Training Accuracy Graphs

Adding Dropout Layer

Code
model = keras_model_sequential() %>% 
  layer_dense(units = 16, activation = "relu",input_shape = c(10000)) %>%
  layer_dropout(rate = 0.5) %>%
  layer_dense(units = 16, activation = "relu") %>%
  layer_dropout(rate = 0.5) %>%
  layer_dense(units = 1, activation = "sigmoid")

model %>% compile(optimizer = "rmsprop", 
                  loss="binary_crossentropy",
                  metrics = c("accuracy"))

history = model %>% fit(partial_x_train, partial_y_train, 
                        epochs=20, batch_size=512, 
                        validation_data=list(x_val, y_val))
# training accuracy = 97.83% # validation accuracy = 88.18%

results = model %>% evaluate(x_test, y_test) # test accuracy = 87.3%

Training Accuracy Graphs

Final Model

For the Final Model we use both a Dropout Layer with L2 Weight Regularisation.

Code
model = keras_model_sequential() %>% 
  layer_dense(units = 32, activation = "relu",input_shape = c(10000),
              kernel_regularizer = regularizer_l2(0.001)) %>% 
  layer_dropout(rate = 0.5) %>% 
  layer_dense(units = 16, activation = "relu", 
              kernel_regularizer = regularizer_l2(0.001)) %>% 
  layer_dropout(rate = 0.5) %>% 
  layer_dense(units = 1, activation = "sigmoid")

model %>% compile(optimizer = "rmsprop", 
                  loss="binary_crossentropy",
                  metrics = c("accuracy"))

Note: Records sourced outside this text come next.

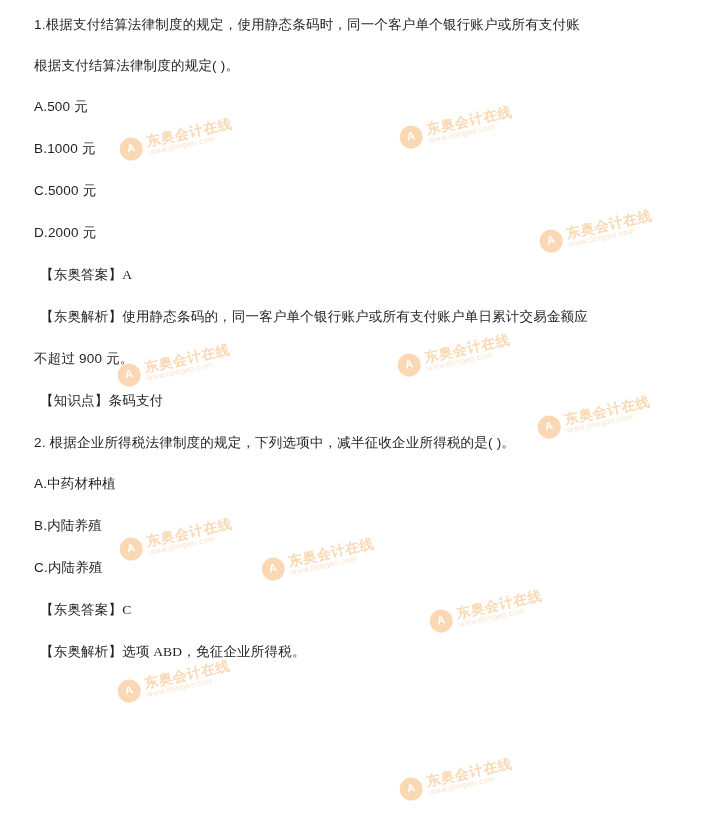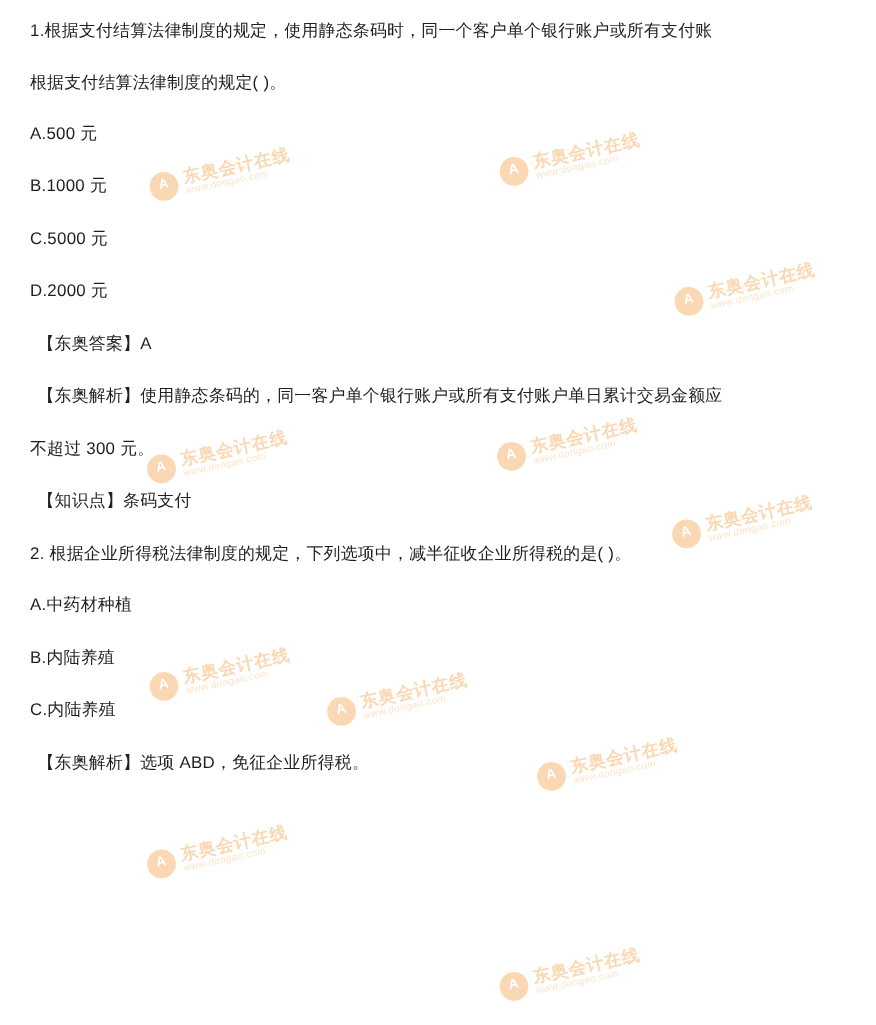"1.根据支付结算法律制度的规定，使用静态条码时，同一个客户单个银行账户或所有支付" #doc { padding: 14px 26px 0 24px -> 14px 26px 0 34px }
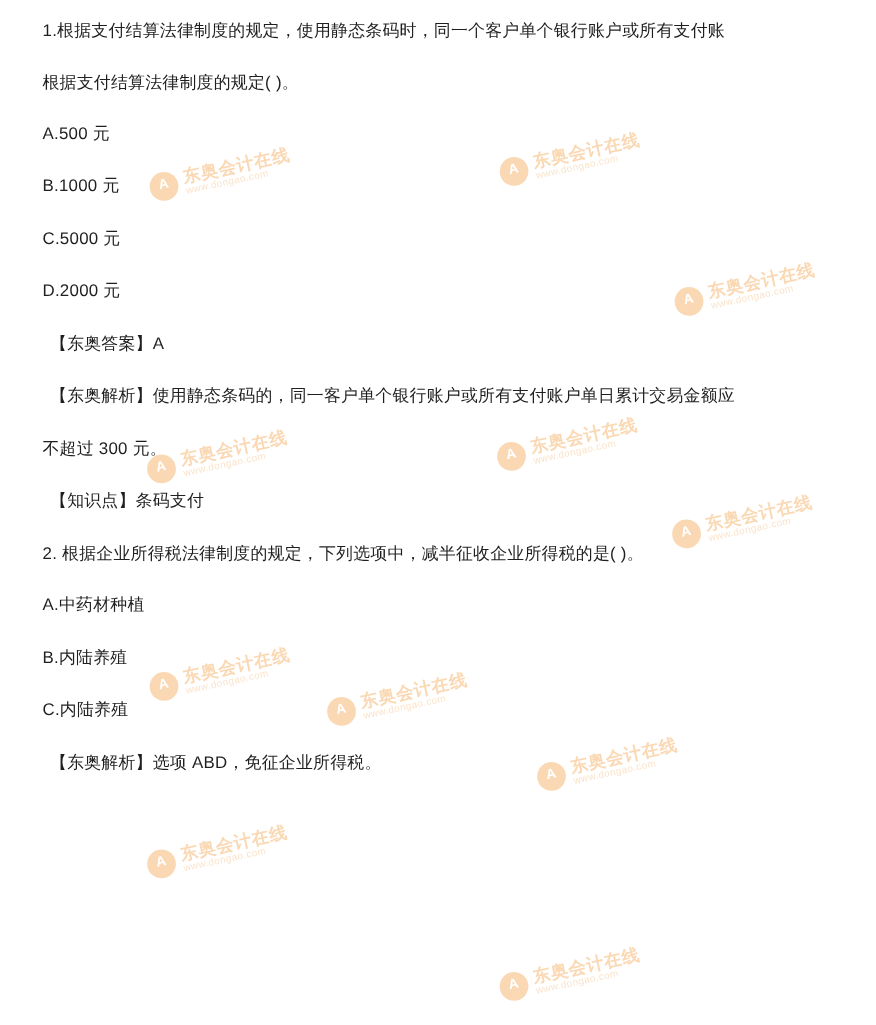"【东奥答案】A" .line.pad { font-family: none -> Liberation Serif, serif }
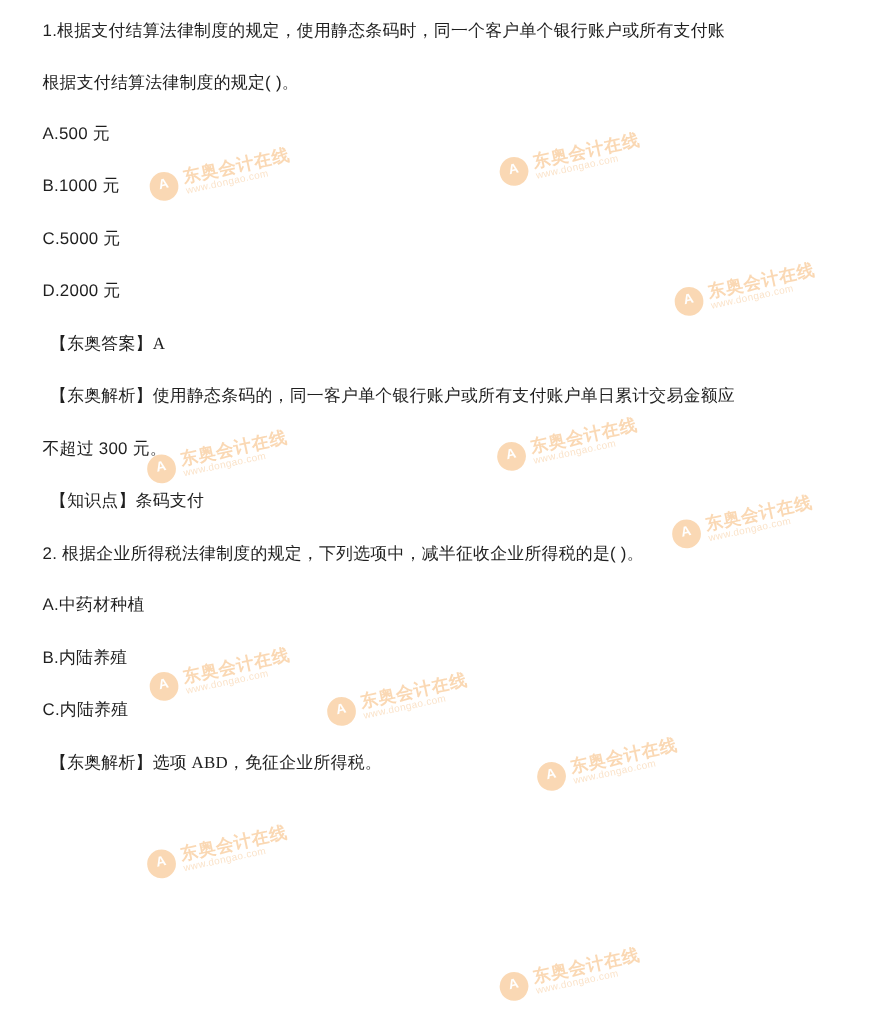"不超过 300 元。" p.line { text: 300 -> 900 }
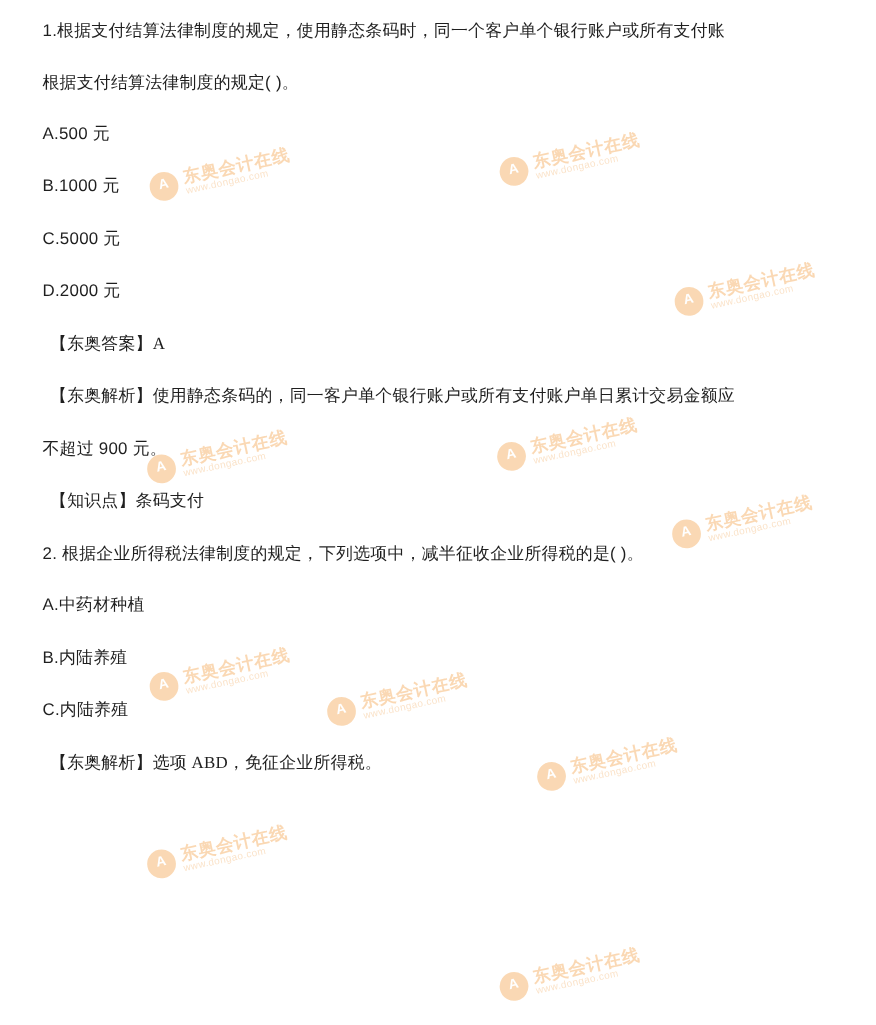"【东奥答案】C" p.line { html: none -> <p>【东奥答案】C</p> }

history = model %>% fit(x_train, y_train, epochs=4,batch_size=512) 
# training accuracy = 89.36%

results = model %>% evaluate(x_test, y_test) 
# test accuracy = 88.1%

Training Accuracy Graphs

Model Description Training Validation Test
Final 2 Layers with (32,16) Nodes with 50% Dropout Layer & L2 regularizer 89.36% - 88.1%

Evaluation & Prediction

Code
preds = model %>% predict(x_test[1:10,])

result = ifelse(preds >= 0.5, '1','0')
## likelihood of reviews being positive
# [1,] 0.2701703 (neg)
# [2,] 0.9999368
# [3,] 0.9951414
# [4,] 0.9118133
# [5,] 0.9855483
# [6,] 0.9277689
# [7,] 0.9999502
# [8,] 0.1525491 (neg)
# [9,] 0.9903402
#[10,] 0.9959549

# 1st and 8th reviews are negative
# remaining are positive

test_labels[1:10]  # 0 1 1 0 1 1 1 0 0 1
as.numeric(result) # 0 1 1 1 1 1 1 0 1 1

On comparing the 1st 10 predictions with actual values, we can see that the 4th and 9th reviews have been mis-classified as being positive when in reality they were negative.